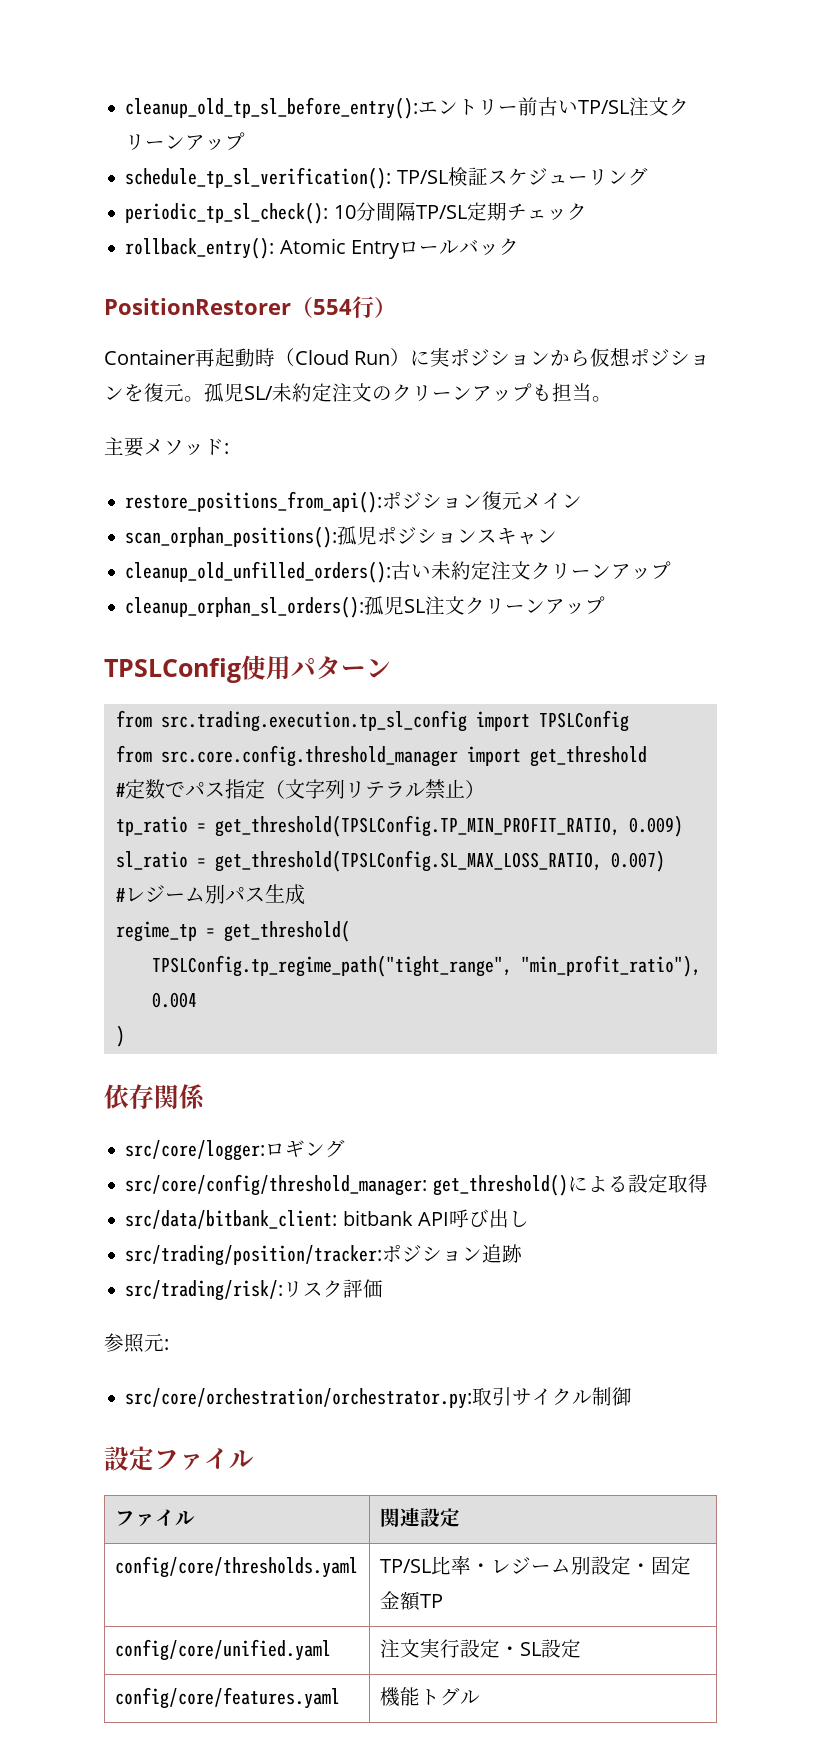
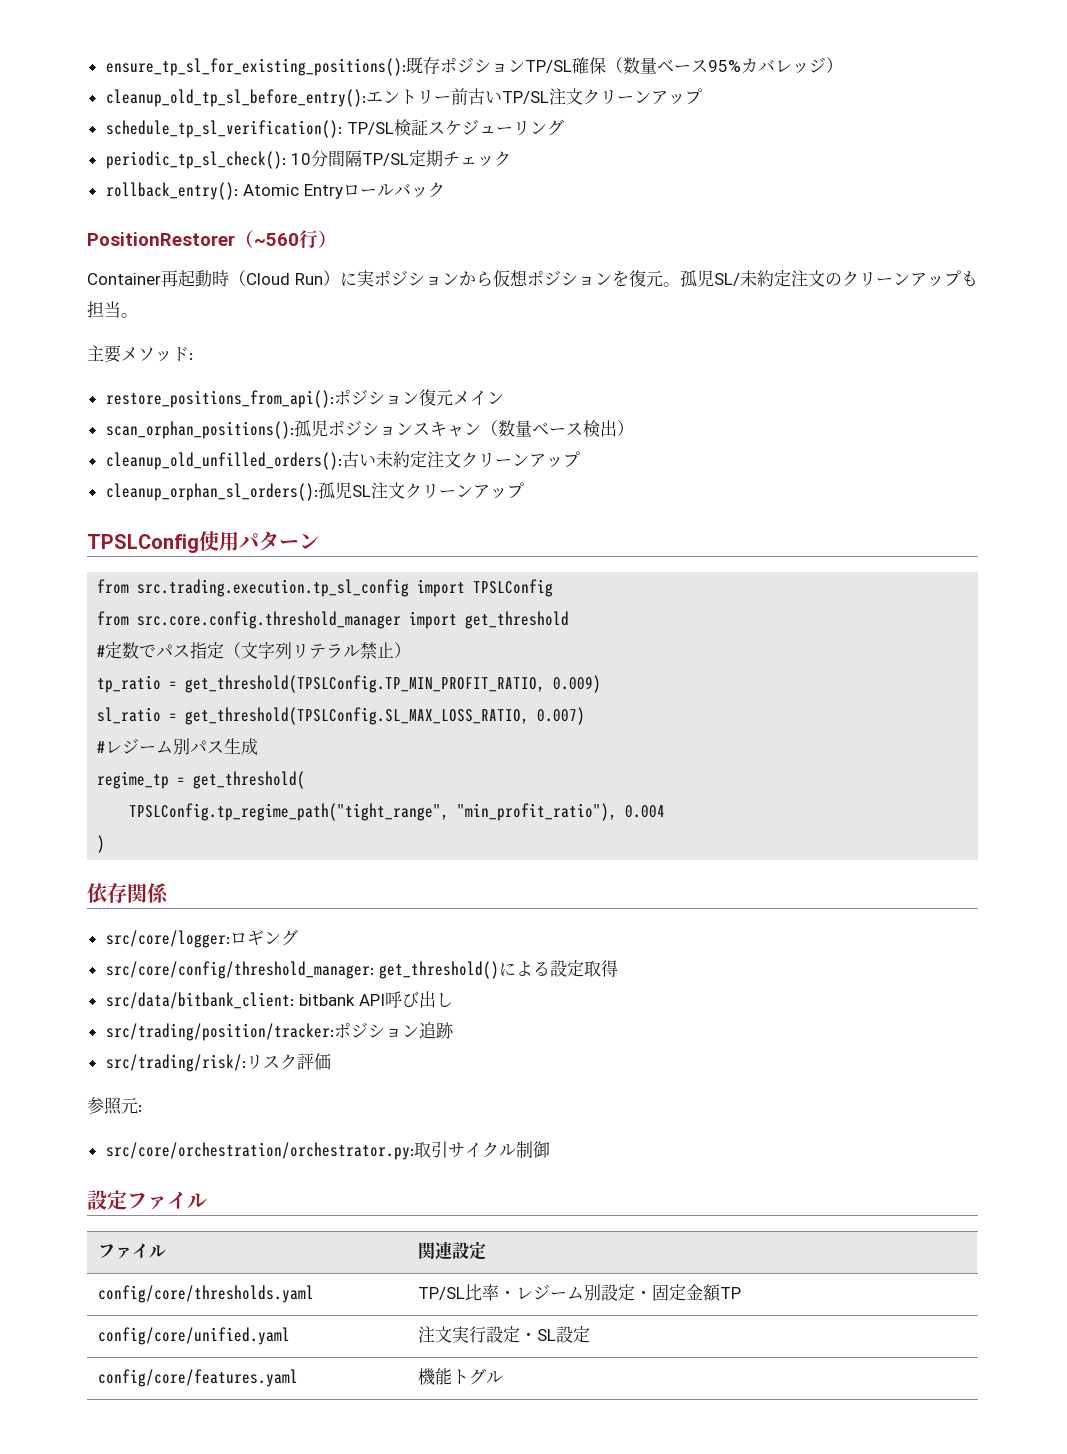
+ ensure_tp_sl_for_existing_positions():既存ポジションTP/SL確保（数量ベース95%カバレッジ）
- PositionRestorer（554行）
+ PositionRestorer（~560行）
- scan_orphan_positions():孤児ポジションスキャン
+ scan_orphan_positions():孤児ポジションスキャン（数量ベース検出）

-=-=-

- Work task
In the answer, restate word for word each line from the one with "- PositionRestorer（554行）" through the end of the material above.

- Answer to this problem
- PositionRestorer（554行）
+ PositionRestorer（~560行）
- scan_orphan_positions():孤児ポジションスキャン
+ scan_orphan_positions():孤児ポジションスキャン（数量ベース検出）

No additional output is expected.